Moskow (ANTARA) - Perjanjian perdagangan antara Amerika Serikat (AS) dan Uni Eropa sangat penting bagi Belanda, dengan ketidakpastian saat ini yang mempersulit perdagangan bisnis lokal dengan AS, kata Menteri Perdagangan Luar Negeri Belanda, Sjoerd Sjoerdsma.

Para pejabat dari Uni Eropa dan AS akan mengadakan pembicaraan pada Selasa mengenai kerangka legislatif untuk kesepakatan perdagangan tersebut.

"Tidak seorang pun di Belanda menginginkan tarif dan hambatan perdagangan. Terutama bukan perusahaan-perusahaan kami," kata Sjoerdsma seperti dikutip oleh portal berita Nieuws.nl.

Sjoerdsma mengatakan bahwa bisnis di Belanda sangat tidak puas dengan ketidakpastian seputar perjanjian perdagangan tersebut.
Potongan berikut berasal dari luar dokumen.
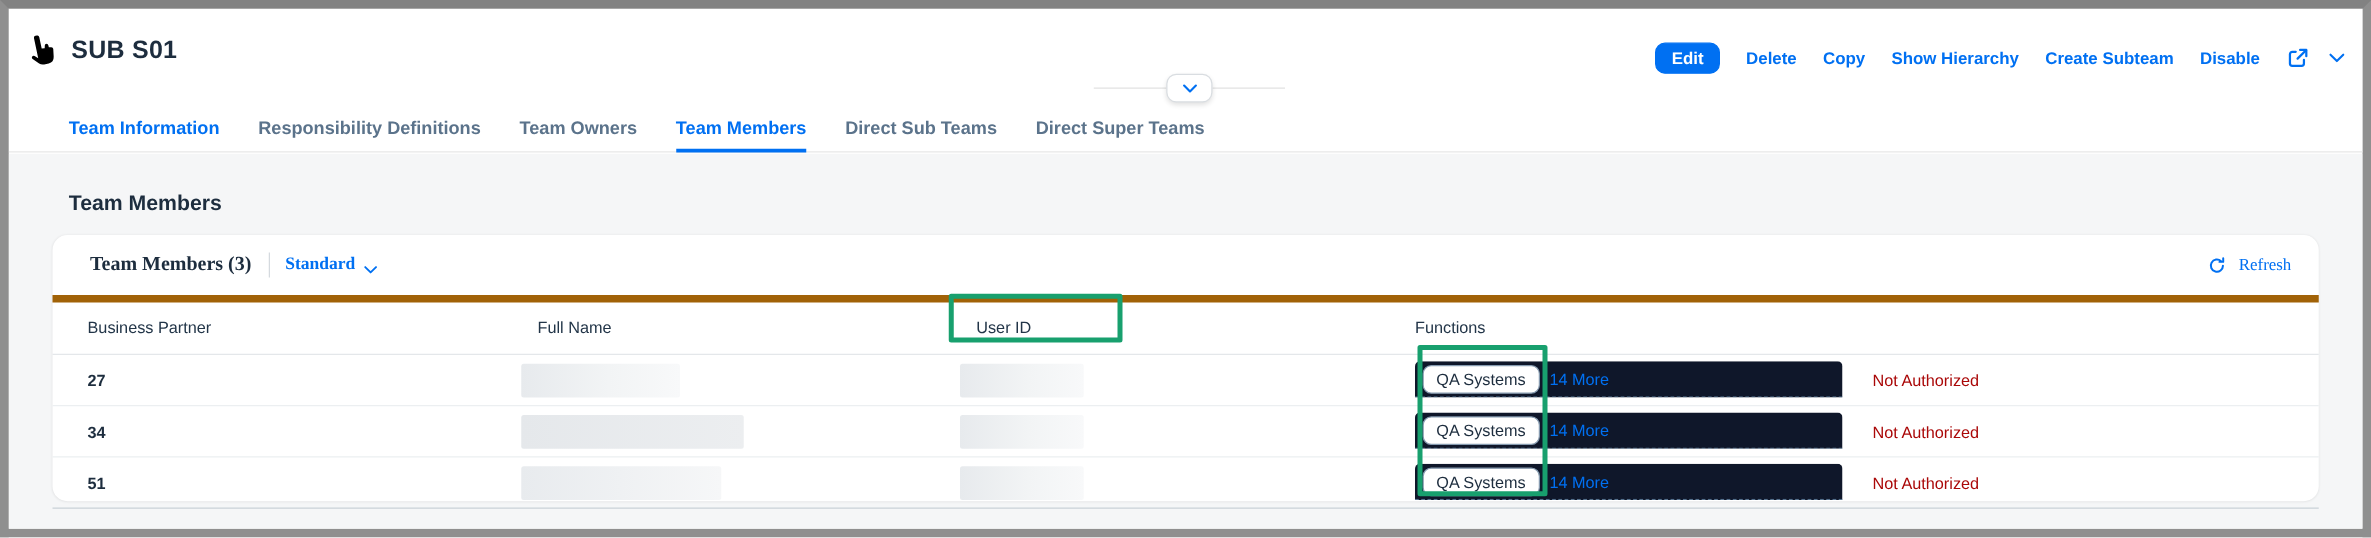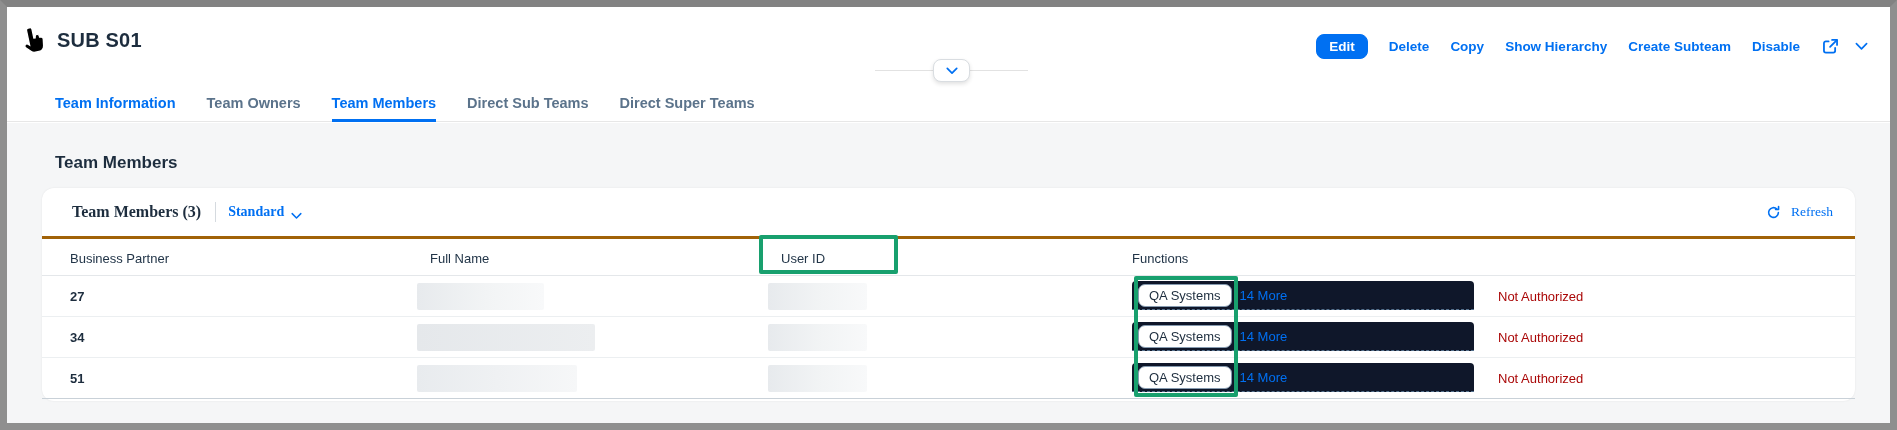--- a/index.html
+++ b/index.html
@@ -18,7 +18,7 @@
   .cursor-hand{position:absolute;left:13px;top:18px;width:30px;height:32px;transform:rotate(-12deg);}
   .page-title{position:absolute;left:50px;top:22px;font-size:20px;font-weight:700;color:var(--title-text);letter-spacing:.2px;}
 
-  .actions{position:absolute;right:22px;top:27px;display:flex;align-items:center;gap:21px;}
+  .actions{position:absolute;right:14px;top:27px;display:flex;align-items:center;gap:21px;}
   .btn-text{font-size:13.5px;font-weight:600;color:var(--accent);background:none;border:none;cursor:pointer;white-space:nowrap;font-family:inherit;}
   .btn-primary{font-size:13.5px;font-weight:600;color:#fff;background:var(--accent);border:1px solid var(--accent);border-radius:8px;padding:4px 12px;cursor:pointer;font-family:inherit;}
   .icon-btn{background:none;border:none;cursor:pointer;display:flex;align-items:center;padding:0;}

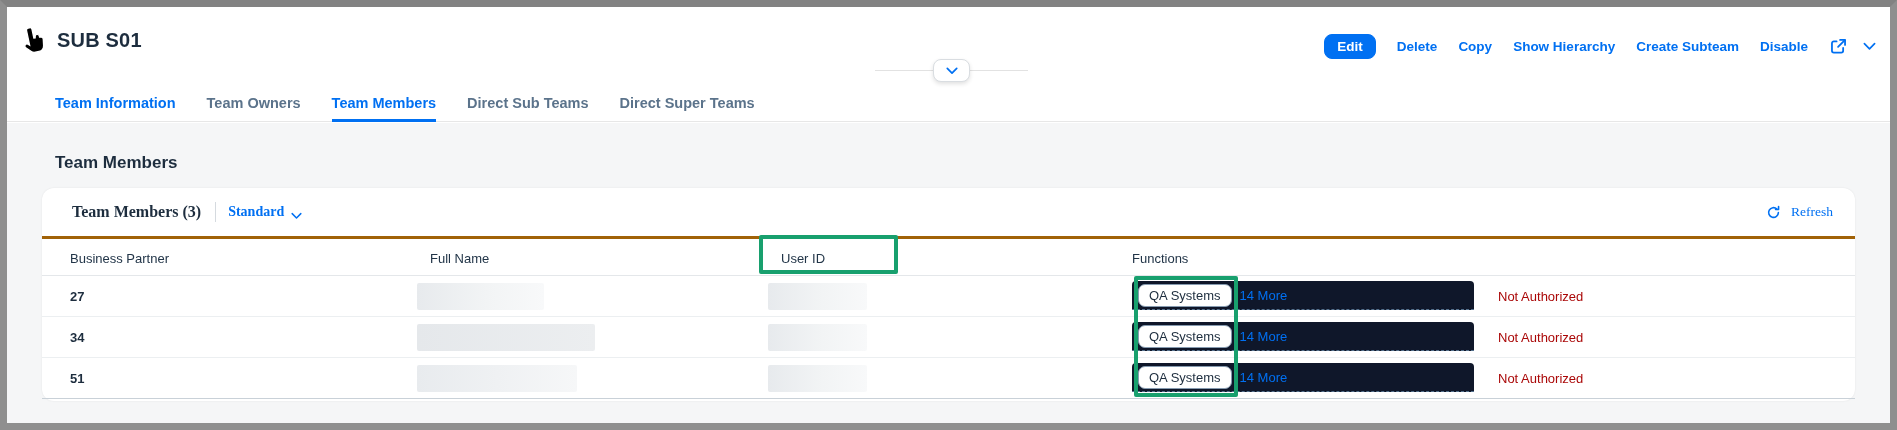--- a/index.html
+++ b/index.html
@@ -124,6 +124,7 @@
 
     <div class="tabbar">
       <div class="tab blue">Team Information</div>
+      <div class="tab">Responsibility Definitions</div>
       <div class="tab">Team Owners</div>
       <div class="tab selected">Team Members</div>
       <div class="tab">Direct Sub Teams</div>

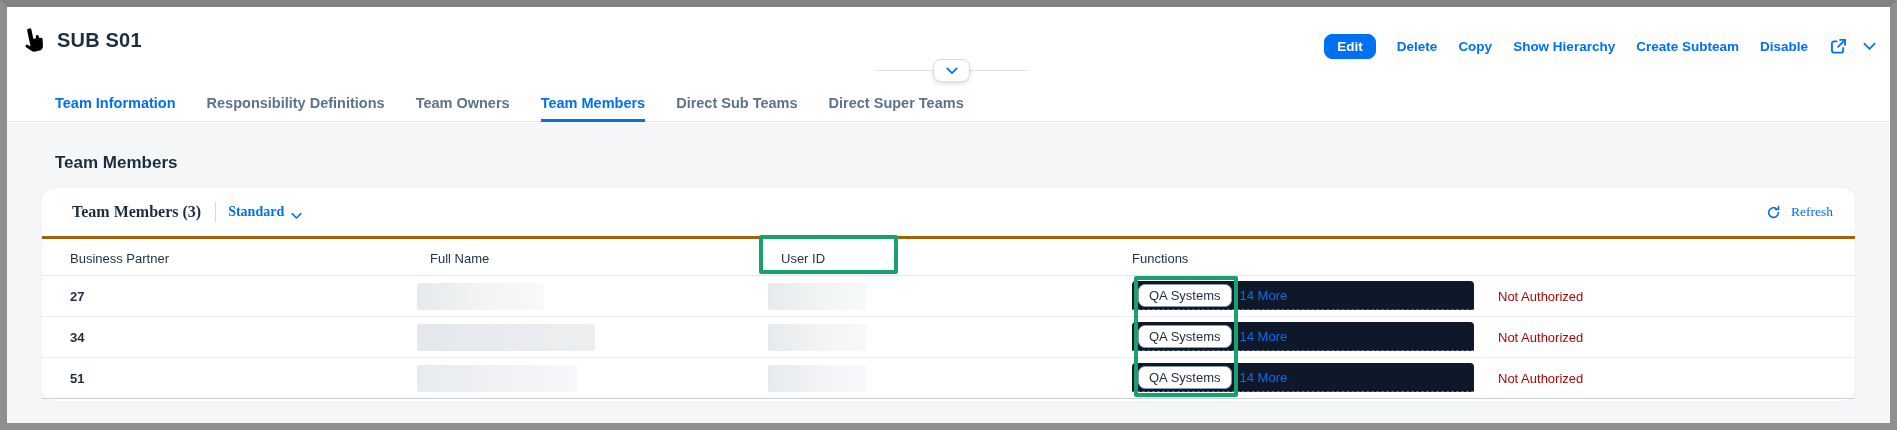--- a/index.html
+++ b/index.html
@@ -45,7 +45,7 @@
   .view-selector{display:flex;align-items:flex-end;gap:7px;font-size:14px;font-weight:600;color:var(--accent);cursor:pointer;}
   .refresh{margin-left:auto;display:flex;align-items:center;gap:10px;font-size:13.5px;color:var(--accent);cursor:pointer;background:none;border:none;font-family:inherit;}
 
-  .thead{position:relative;height:40px;border-top:3px solid #a16207;border-bottom:1px solid #e4e7ea;}
+  .thead{position:relative;height:48px;border-top:6px solid #a16207;border-bottom:1px solid #e4e7ea;}
   .thead .th{position:absolute;top:0;line-height:40px;font-size:13px;font-weight:400;color:#223548;white-space:nowrap;}
   .trow{position:relative;height:41px;border-bottom:1px solid #eceff1;}
   .trow:last-child{border-bottom:1px solid #c9d1d8;}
"Situasi ini sangat mempersulit melakukan bisnis dengan AS dan juga mempersulit model bisnis mereka. Oleh karena itu, bagi kami, ini berarti kepatuhan terhadap perjanjian tersebut sangat penting," kata menteri tersebut.

Pada 27 Juli 2025, Presiden Komisi Eropa Ursula von der Leyen dan Presiden AS Donald Trump mencapai kesepakatan perdagangan, di mana tarif 15 persen akan berlaku untuk hampir semua ekspor Uni Eropa ke AS.

Pada Mei, Trump menyatakan bahwa dia telah berbicara dengan von der Leyen dan setuju untuk memberinya waktu hingga 4 Juli bagi Brussels untuk memenuhi bagiannya dalam kesepakatan perdagangan tersebut.